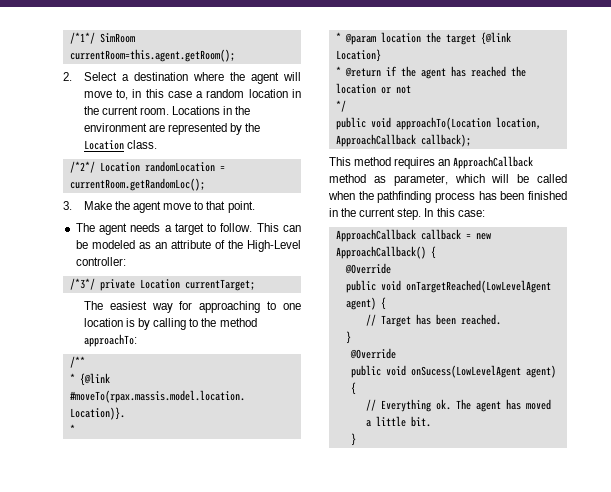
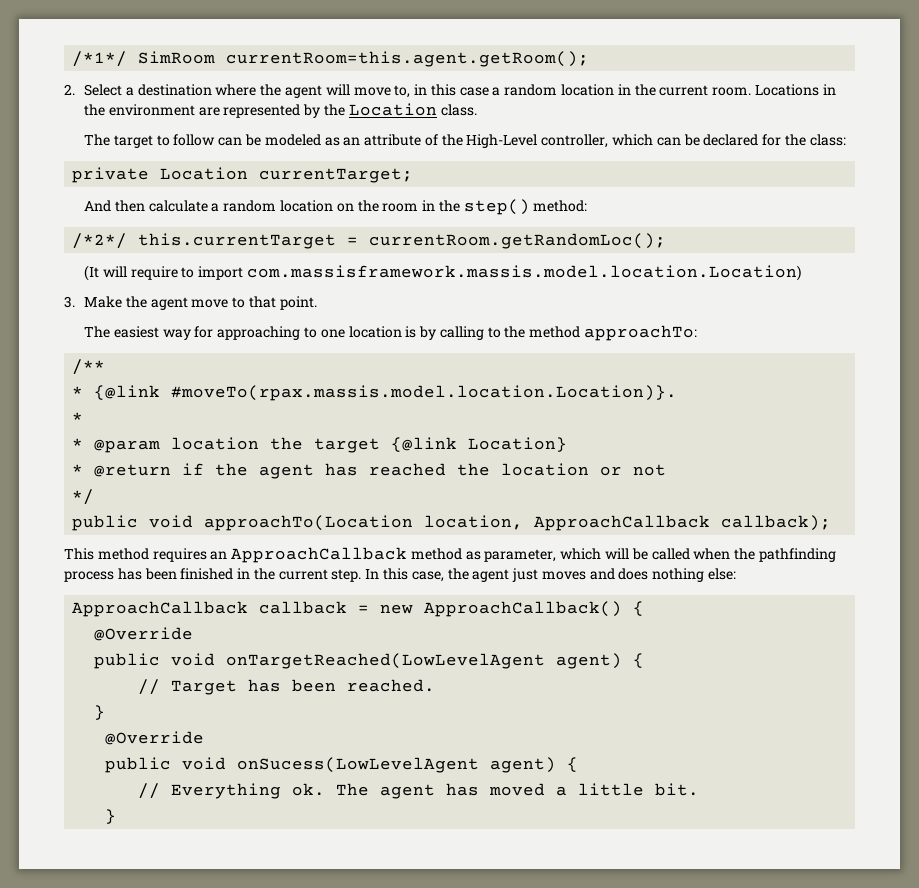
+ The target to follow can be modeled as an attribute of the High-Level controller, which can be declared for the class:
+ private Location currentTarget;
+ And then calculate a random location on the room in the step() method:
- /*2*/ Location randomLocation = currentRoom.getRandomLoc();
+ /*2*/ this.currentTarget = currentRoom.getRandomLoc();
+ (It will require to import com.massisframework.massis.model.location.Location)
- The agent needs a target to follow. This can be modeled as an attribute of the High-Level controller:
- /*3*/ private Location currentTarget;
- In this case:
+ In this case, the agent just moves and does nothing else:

■ ■ ■

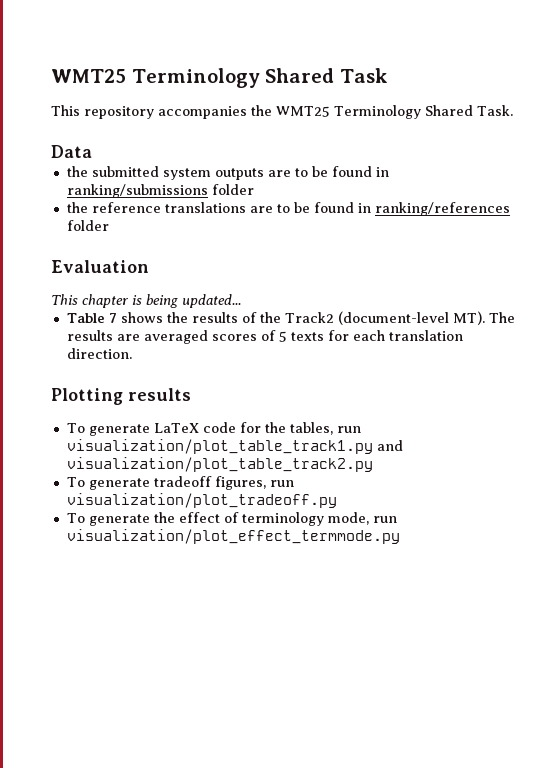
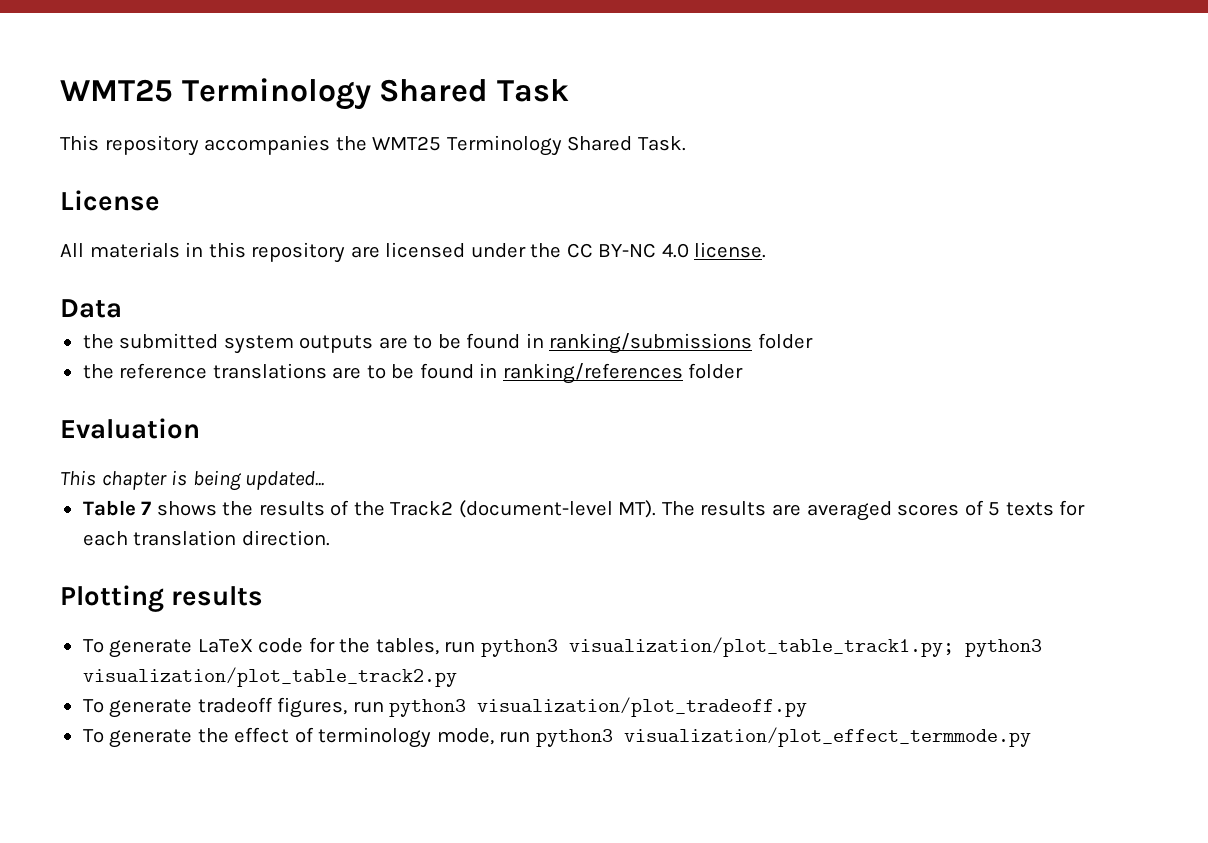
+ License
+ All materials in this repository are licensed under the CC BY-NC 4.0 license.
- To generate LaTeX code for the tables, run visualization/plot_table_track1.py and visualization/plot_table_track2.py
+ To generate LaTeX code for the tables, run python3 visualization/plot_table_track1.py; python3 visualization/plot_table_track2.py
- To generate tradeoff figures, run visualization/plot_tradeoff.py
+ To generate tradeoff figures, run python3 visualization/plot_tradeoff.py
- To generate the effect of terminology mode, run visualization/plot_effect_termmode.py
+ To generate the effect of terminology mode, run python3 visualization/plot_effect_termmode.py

■ ■ ■

▶ [Work required]: Repeat exactly the lines above from the one with "- To generate LaTeX" up to and including the one with "run python3 visualization/plot_effect_termmode.py". No other line belongs in the reply.

▶ [Your solution]:
- To generate LaTeX code for the tables, run visualization/plot_table_track1.py and visualization/plot_table_track2.py
+ To generate LaTeX code for the tables, run python3 visualization/plot_table_track1.py; python3 visualization/plot_table_track2.py
- To generate tradeoff figures, run visualization/plot_tradeoff.py
+ To generate tradeoff figures, run python3 visualization/plot_tradeoff.py
- To generate the effect of terminology mode, run visualization/plot_effect_termmode.py
+ To generate the effect of terminology mode, run python3 visualization/plot_effect_termmode.py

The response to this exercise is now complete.